The manager of Romanian property restitution fund Fondul Proprietatea (FP) has warned of a threat to corporate governance at several major state owned enterprises as the government makes short-term board appointments.
As well as undermining the quality of governance at several companies including hydropower producer Hidroelectrica and nuclear energy company Nuclearelectrica, this is also likely to lead to a further delay to the long anticipated IPO of Hidroelectrica.
At a press conference in Bucharest on April 25, FP manager Greg Konieczny of Franklin Templeton stressed that the government’s recent nominations for interim supervisory board members at Hidroelectrica were “bad news” for the company.
“This was definitely a setback in terms of the quality of governance of the company, and clearly delays any prospects of the IPO,” Konieczny said. “We would need a miracle to think about an IPO this year.”
Konieczny voiced concerns about the “quality” of the nominees in addition to pointing out that permanent appointments would later have to be made before they could in turn appoint executive management at the company. He also warned of the potential for the interim board to make decisions that could dilute the profitability of the company.
None of the candidates has experience in the hydropower sector, and most are involved in politics and the media. The list reportedly includes 32-year-old Ioana-Andreea Lambru, who is currently employed in the central government after a rapid political rise following an alleged affair with a top politician.
Previously there had been hopes that the long-awaited IPO of Hidroelectrica would go ahead this year after the company exited insolvency earlier this month, having won numerous legal cases against power traders - the so-called “smart guys” who had benefitted from electricity supply contracts that were highly damaging to Hidroelectrica. The company’s recent performance has been stellar; it reported profits of €1bn between 2013 and 2015, and the IPO was expected to bring in nearly €1bn for the state, court-appointed manager Remus Borza said on April 3.
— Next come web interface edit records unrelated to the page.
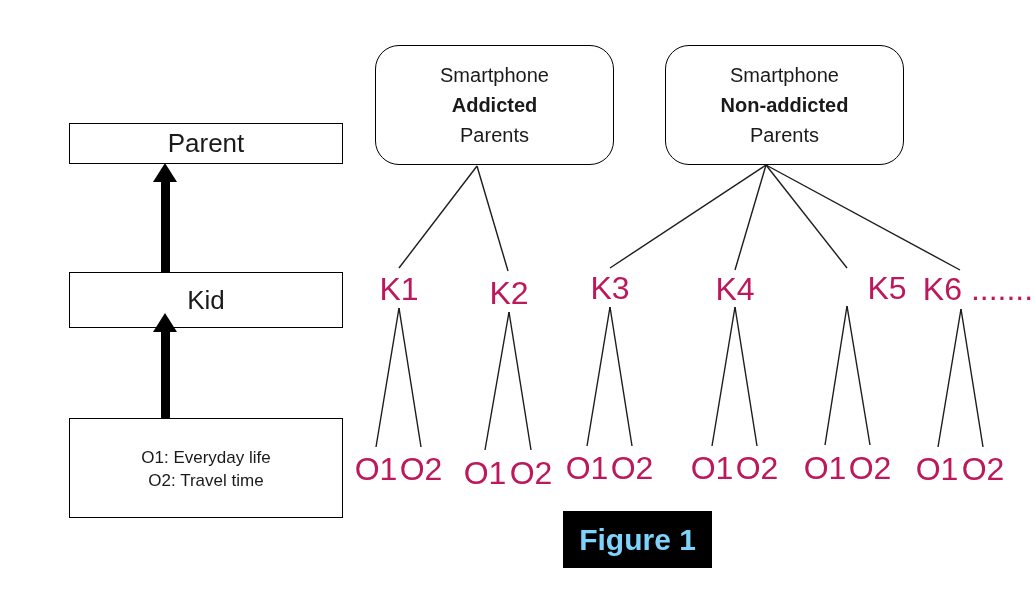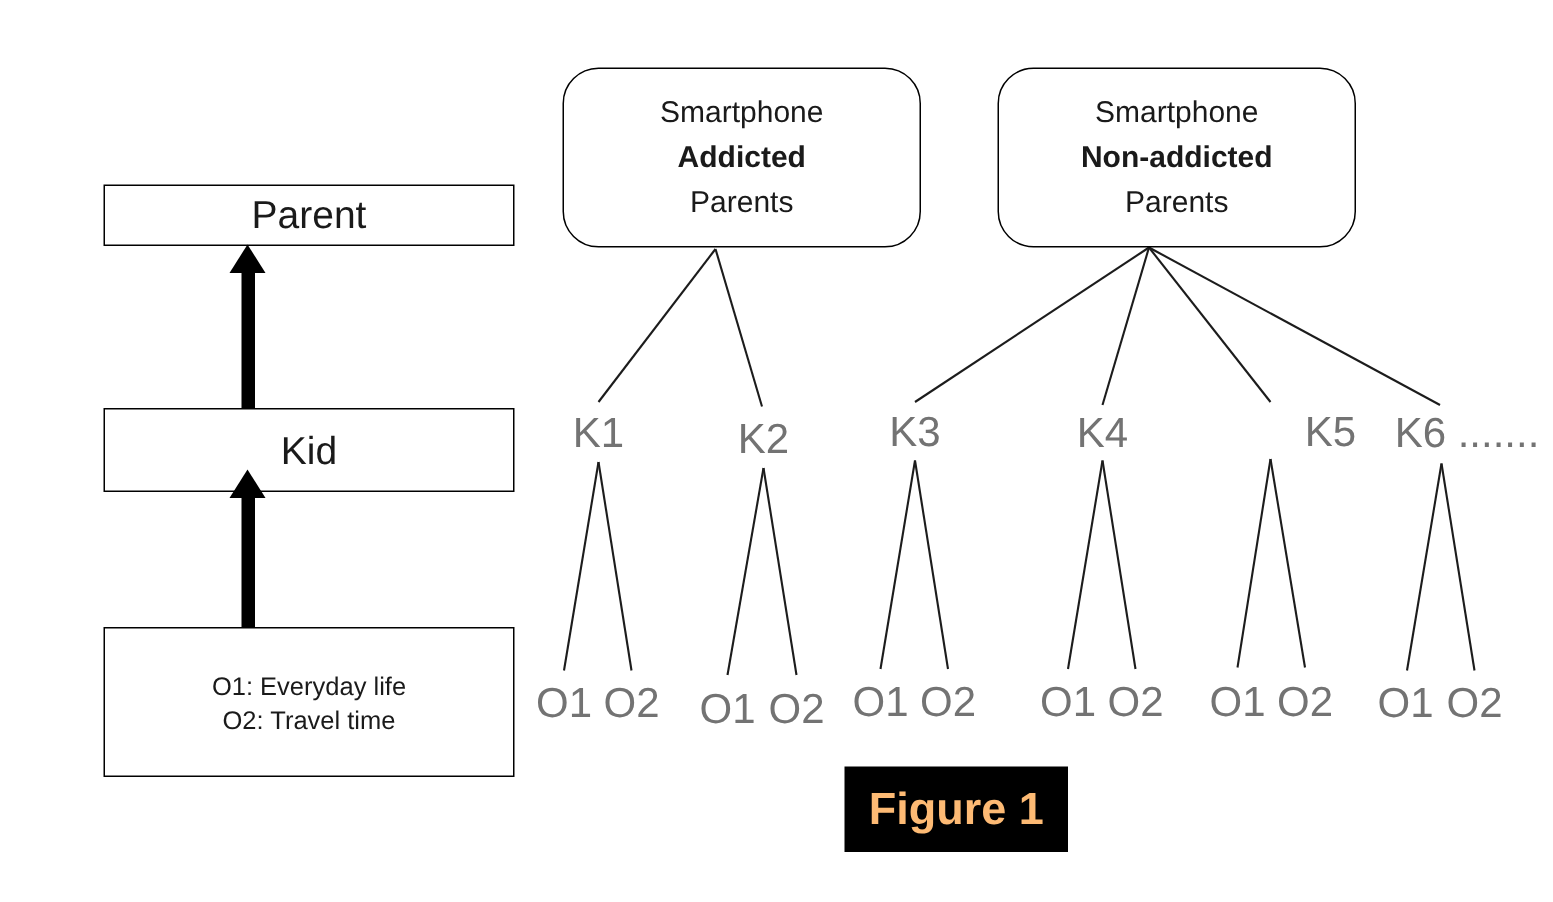--- a/index.html
+++ b/index.html
@@ -73,33 +73,33 @@
   svg.lines {
     position: absolute;
     left: 0; top: 0;
     width: 1035px; height: 601px;
   }
   svg.lines line { stroke: #1c1c1c; stroke-width: 1.4; }
   
   .k-label, .o-label {
     position: absolute;
     transform: translate(-50%, -50%);
-    font-size: 28px;
+    font-size: 32px;
     white-space: nowrap;
-    color: #737373;
+    color: #be185d;
   }
   
   .figure-caption {
     position: absolute;
     left: 563px;
     top: 511px;
     width: 149px;
     height: 57px;
     background: #000000;
-    color: #fdba74;
+    color: #7dd3fc;
     display: flex;
     align-items: center;
     justify-content: center;
     font-size: 30px;
     font-weight: bold;
   }
 </style>
 </head>
 <body>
The IPO would also have consequences for the Bucharest Stock Exchange’s quest for emerging market status, as it would most likely join the small roster of Romanian companies that meet MSCI criteria, which would be taken into consideration for a potential upgrade.
Konieczny pointed to the appointment of interim board members or management at several other majority state-owned companies within FP’s portfolio, and warned of the danger of making short-term appointments at companies that “need long-term vision”.
In 2016, FP accused the board of nuclear energy company Nuclearelectrica of mismanagement, though this was denied by the company. Meanwhile, there is a similar situation at both Constanta Ports and Bucharest Airport.
Sounding cautiously optimistic, Konieczny also commented on the government’s plans for a sovereign wealth fund, which would likely include the state’s stakes in major state-owned companies, including those within FP’s portfolio.
He said that until now, companies have been under the control of various government ministries, with ministers “often mixing their responsibilities to make policies and at the same time to perform ownership functions” at state-owned companies. According to Konieczny, the quality of governance has varied from ministry to ministry, with politics inevitably playing a role in board appointments.
“One gain from a sovereign wealth fund would be separating policy and ownership, so ministers can focus on setting strategies and policies for their sectors. If properly set up, it may result in more professional and responsible governance,” Konieczny told journalists.
“It would bring a lot of transparency over how public money is managed and more accountability for people who would be managing the fund. Under these conditions, it could be hugely beneficial for Romania.”
The current government, led by the Social Democratic Party (PSD), announced plans for a €10bn sovereign wealth fund after coming to office following the December 2016 general election. The structure and role of the fund is still unclear, but it would most likely take over the state’s holdings in the most valuable state-owned and partially owned assets. It is also still unclear how closely involved the government would be in the management of state assets following the creation of the fund.